Она вернулась почти тотчас же и принесла брикет мороженого, корзиночку малины, тарелку, на которой в развернувшейся вощеной бумаге лежали ломтики курятины, — на нее напал острый приступ голода. Она села рядом с Тимми, который все еще не приступал к еде — только глядел на мать печальным взором, — и вонзила зубы в пирожок. Это было так восхитительно, что у нее свело рот, блаженное, сладостное и в то же время мучительное ощущение; в ней вспыхнуло что-то вроде нежности к этому пирожку, какое-то ревнивое чувство, она уже тянула руку за другим и тут вдруг перехватила растерянный взгляд Тимми. «А что, папа не придет сегодня домой? Мы не будем сегодня обедать?» — спрашивал взгляд.
Но Тимми молчал. Потом его влажные губки раздвинулись, он взглянул на мать, та улыбнулась в ответ, ободряя его, утешая, пододвигая наманикюренными пальцами пирожок. И успокоенный, довольный, он улыбнулся ей блестящими от слюны губами. Они улыбались друг другу, как заговорщики, связанные некой тайной, поглотившей, захватившей их. Тимми поднес к губам пирожок и сказал:
— Он не сможет больше кидать в нашу машину камнями, теперь все заперто.

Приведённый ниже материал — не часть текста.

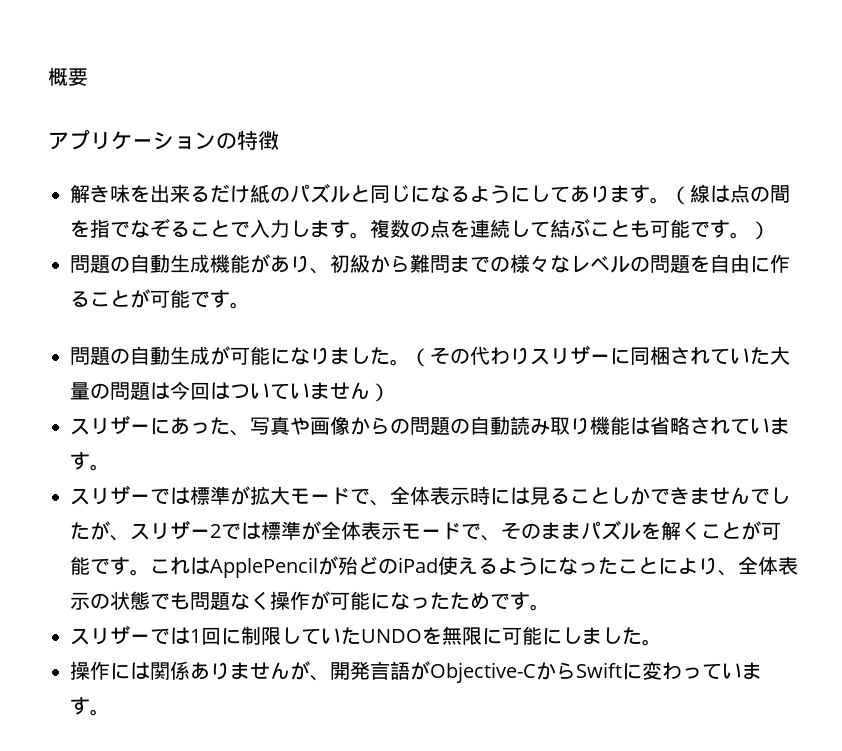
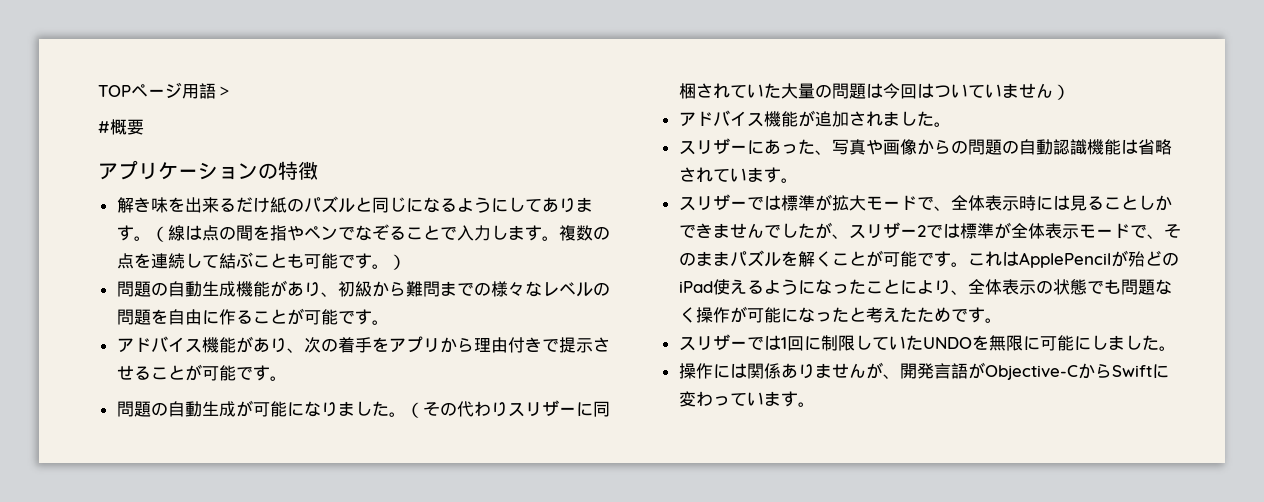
(48, 76) none -> [98,82,233,99] [98,121,110,133] TOPページ用語＞ // #
(110, 228) none -> [286,225,338,241] やペン
(250, 305) none -> [116,336,610,353] [116,364,287,381] // アドバイス機能があり、次の着手をアプリから理由付きで提示させることが可能です。
(390, 392) none -> [678,110,951,127] // アドバイス機能が追加されました。
[510,416,590,435] 読み取り -> [1052,139,1087,155] 認識
(450, 601) none -> [848,307,917,323] と考えた

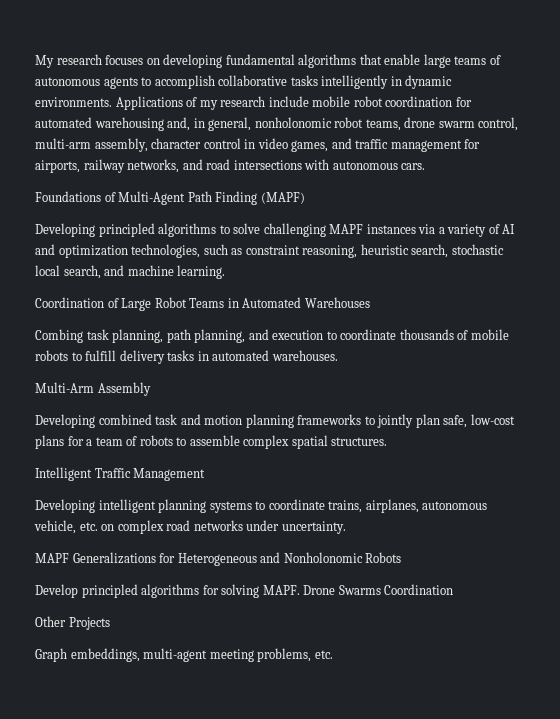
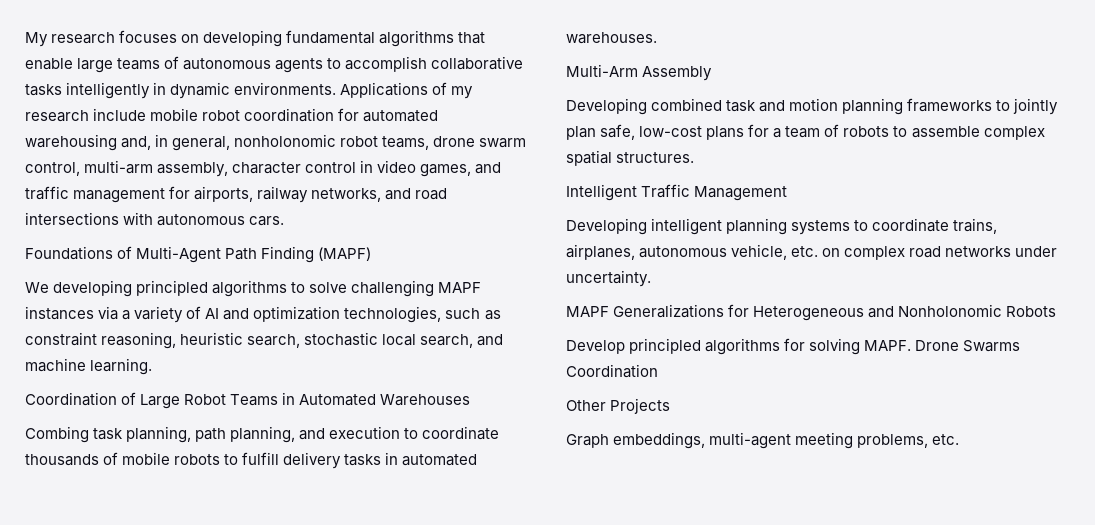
[35,223,95,237] Developing -> [25,280,133,297] We developing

Аннет сказала, показывая липкими пальцами на еду:
— Ешь, деточка. Кушай. Кушай.
Путешествие в Роузвуд
Это случилось, когда мне было шестнадцать лет.
Я шла к шоссе по нашему проселку, и вдруг проехали двое мотоциклистов. Они были далеко, на шоссе; даже не взглянули, конечно, ни на меня — я шла по нашей грязной дороге, — ни на других ребят, которые уже топтались на перекрестке и дожидались школьного автобуса. Чего ради им на нас глядеть? Мы стоим тут каждый день и ждем автобуса от восьми до восьми двадцати, кучка деревенских ребят ничем не примечательного вида, только наши загоревшие лица так и бросаются в глаза сейчас, когда уже глухая осень. Все мы — нас тут человек семь или восемь — дожидаемся на этом перекрестке автобуса каждый будний день уже три года, с тех пор как закрыли нашу однокомнатную школу. Мы знаем друг друга как облупленных, и семьи каждого, и жизнь каждого, и дома, и фермы, и скучные ссоры, сплетни, скандалы и нескончаемые хворобы стариков. Я была тут самой старшей, потому что у нас в Орискани, когда мальчикам исполняется шестнадцать лет, они перестают ходить в школу; в этом году ушли из школы мои одноклассники и остались только их младшие братья, крикливые, ругливые, драчливые. Стоит нам переступить порог школы, как мы обе — Салли и я — со всех ног удираем от этой компании. Нам просто стыдно за них…
Ну да ладно, ну их, мальчишек; представьте себе клубы пара, при каждом слове вылетающие у нас изо рта, представьте Салли (бледное веснушчатое личико — Салли самая слабенькая из нас, у нее плохое сердце из-за ревматизма), сторонящуюся мальчишек, которые всегда дерутся, представьте себе их учебники прямо на земле и прислоненные к этим учебникам мешочки с завтраком… представьте и меня, но вы внутри меня, поэтому меня вы представить себе не можете. Представьте холодный ноябрьский рассвет и замирающий вдали рев мотоциклов, представьте себе телячий восторг мальчишек, глядящих вслед таинственным мотоциклистам в шлемах, которые несутся с ветерком к большому городу морозным ранним утром, — город расположен к северу, в шестидесяти милях от нас…
Вот появляется школьный автобус. Вы ведь знаете — он темно-желтый, мы еще издали замечаем его и смотрим, как он приближается по шоссе. Мы влезаем в автобус. Шофер — женщина в мужском комбинезоне — смотрит сонными глазами, будто только что проснулась. «Залезайте, залезайте», — говорит она, ее сердят двое замешкавшихся мальчишек. Мы обе — Салли и я — садимся рядом. В автобусе очень тепло, и мне вспоминается мое теплое местечко дома, за столом. Мы с ней мало разговариваем. Ей всего пятнадцать лет, а год разницы в нашем возрасте — это очень важно. Я чувствую себя более взрослой, более искушенной, более решительной и уверенной в себе… учебники Салли аккуратно обернуты бумагой, мои — истрепанные, грязные.